A couple of weeks ago I asked readers of The Habit Weekly to tell how they maintained a childlike commitment to delight, generosity, beauty, and relationship in their creative work while at the same time maintaining a grown-up commitment to excellence and continuous improvement. I got a lot of great responses to that question—more than I can share here. But I would like to highlight a few of the responses.

A lot of you wrote not so much about integrating childlike delight with continuous improvement as keeping them separate so that the inner critic doesn’t squelch the inner child. There’s a lot of wisdom in that approach. Joan Sherman wrote,

The creative writing I do is often sparked by an outpouring of thoughts, feelings, emotions. That release is as much a need as a delight. It’s generous and free because, like a child, I don’t hold back. Is it beautiful? Not always, but it’s captured in a document and that’s a good place for a writer to begin.

As Joan says, that initial outpouring onto the paper may not be beautiful. It doesn’t have to be. One of the great gifts you can give yourself is the permission to write bad first drafts. But the bad first draft not just a gift to yourself. It’s a gift to anyone who might (eventually) read your work. The only way to the best work is through the less-than-best work. As Joan says, once that first draft is down, you’ve got something to work with, a place to begin.

Over time, I refine the work, keeping it on my desktop, looking at it periodically. The honing and massaging are part of the process, part of my commitment to “do better work.” To create beauty. The life and audience of the piece are often yet to come, over time. But it starts with [God] and me.

Am I a better writer today than I was five years ago? I think so. But it’s a combination of freedom and joy, combined with diligence to the craft, that makes it so.

Over time, the freedom and joy deepens and expand the discipline and diligence. And the discipline and diligence increase the freedom and joy.

For Jennifer Degani, writing for her own children has reconnected her with a childlike zeal and productivity that are often drowned out by adult self-consciousness.
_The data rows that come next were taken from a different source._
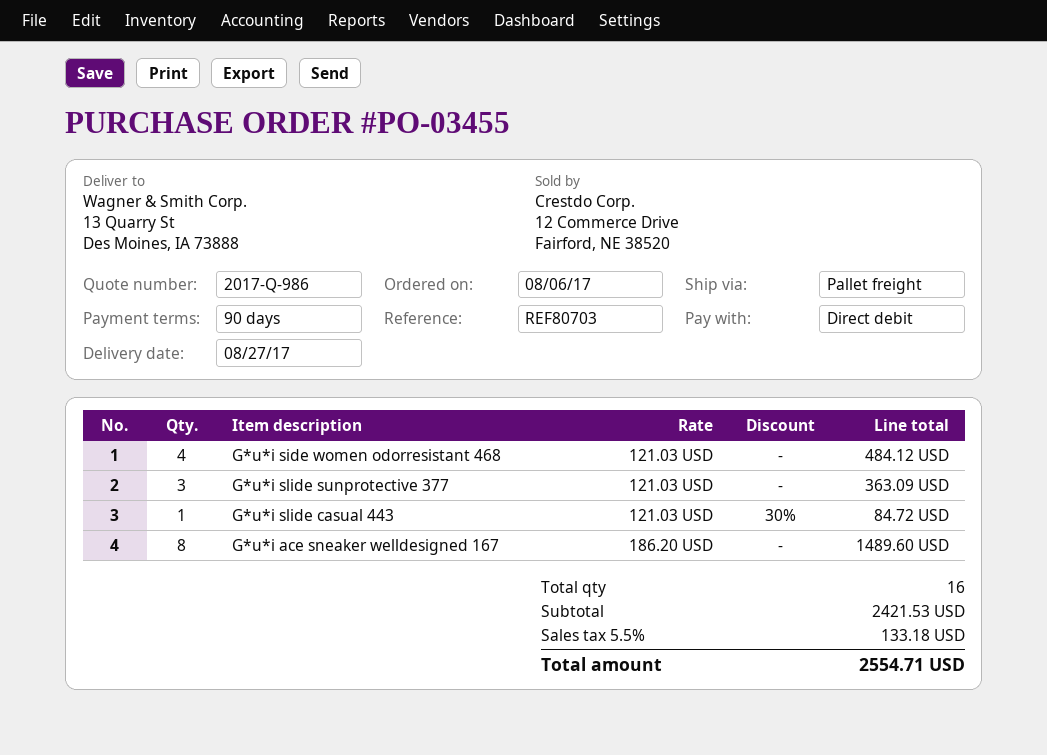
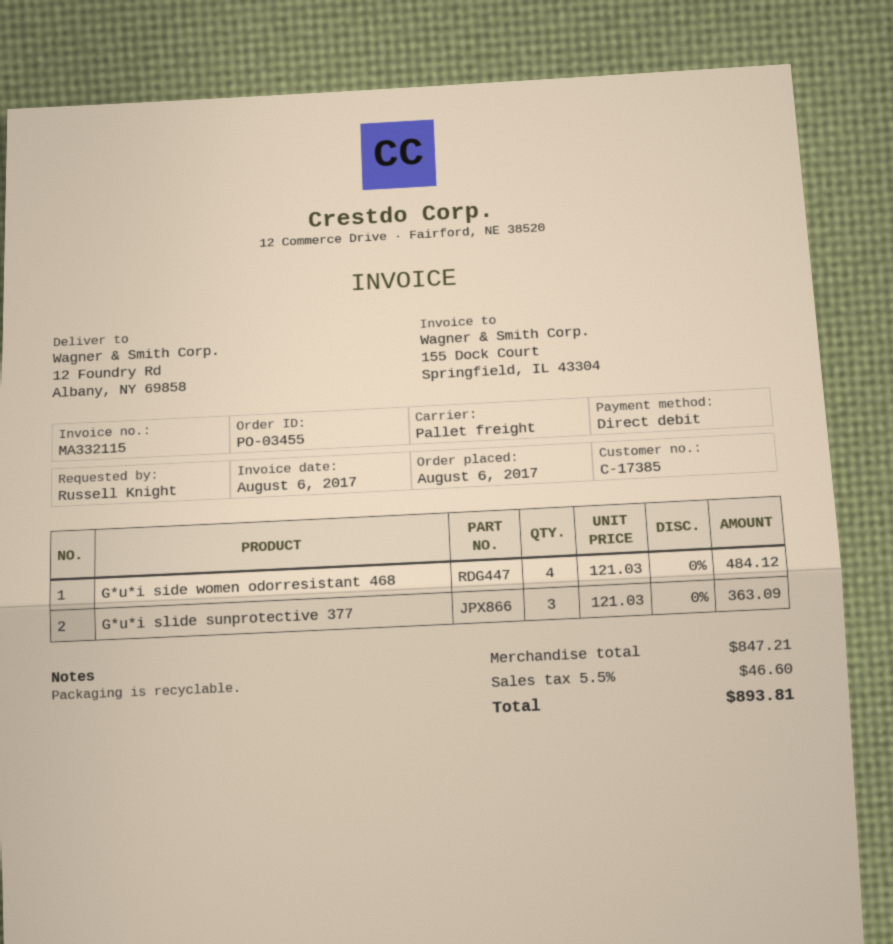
ship to: 13 Quarry St, Des Moines, IA 73888 -> 12 Foundry Rd, Albany, NY 69858
G*u*i slide casual 443: 1 x 121.03 - 30% = 84.72 -> none
G*u*i ace sneaker welldesigned 167: 8 x 186.20 = 1489.60 -> none
subtotal: 2421.53 -> 847.21
tax: 5.5% = 133.18 -> 5.5% = 46.60
total: 2554.71 -> 893.81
As you mentioned in your email, children do not work for themselves so much as for the recipients of their work. Young children also do not equate the quality of their work with their worth. They make because they are drawn to make without a need to receive money or prizes. When I started down the path to writing again, I picked up the pen for my children. I had a story in mind and decided that writing for them was worth the task, even if no one else ever read the story. I desired to make it the best version of itself, but I have tried to make a gift to them first. In that way, I was less hampered by publishing trends and marketability. The goal was for a story I wanted to write and they would enjoy hearing and in that light my story has been a success, just as my three year old’s smiling oval face with stick arms and legs has been a success by hanging on the refrigerator. The artistic bravery of my children has inspired me in turn.

I especially love that insight that young children don’t equate the quality of their work with their own self-worth. For children, the stakes in art-making are low enough to be not daunting. So they produce. Boy, do they produce. Until it occurs to them that art can be a source of shame and not just joy.

Mark Geil can point to the moment when that switch flipped for him:

I think our problem as adults might have a lot to do with the critics we imagine in our heads when we’re creating.

One time, when I was a little boy, I drew a picture of a robot. It was huge, and had cool robot gadgets, and I was proud of it. Later, we had extended family over—aunts, uncles, cousins. One of them found my robot picture (they didn’t know it was mine) and, as a joke, they signed my uncle’s name to it. I was within earshot when I heard them pass it around, teasing him. They pointed out obvious flaws and had a good laugh. Of course, they never meant to hurt my feelings, and they would have made a big fuss over the picture had I presented it as my creation. But they didn’t know, and I didn’t draw another robot for a long time.

No one wants to see their work treated like that, and that fear can be paralyzing.

So often what we think of as the “inner critic” isn’t so much our own inner voice as voices of others that we have internalized. And so often, as Mark points out, we internalize criticism that people don’t really mean or haven’t thought through or have no authority to offer in the first place. 

It’s that roomful of critics, real or imagined, that shuts down the childlike joy of creativity. I love Mark Geil’s suggestion of how to keep the joy alive in a way that still keeps us committed to excellence:

Maybe you can maintain a child-like commitment to delight and generosity and still try to improve by imagining the opposite: a room full of people who love you and want to make a fuss over your work. You are eager to present it as your creation, and you try extra hard to get the robot claw arm just right.

Isn’t that a great way to think about it?
And, finally, I was very gratified to get this note from Cosette from the Student Edition of The Habit Membership:

I think The Habit has been what has truly helped me to keep the delight in writing. I’ve learned that there’s an audience who wants to read my stories and who gets almost as excited about them as me. I’ve begun to write because I know they want more. But they also help me to make my work as good as it can be through constructive criticism and honest feedback. I’ve learned that if I want a work to be as good as possible but still a delight to write, the Habit is the perfect setting for that. 

Friends and allies are so important, both in fostering joy and fostering excellence.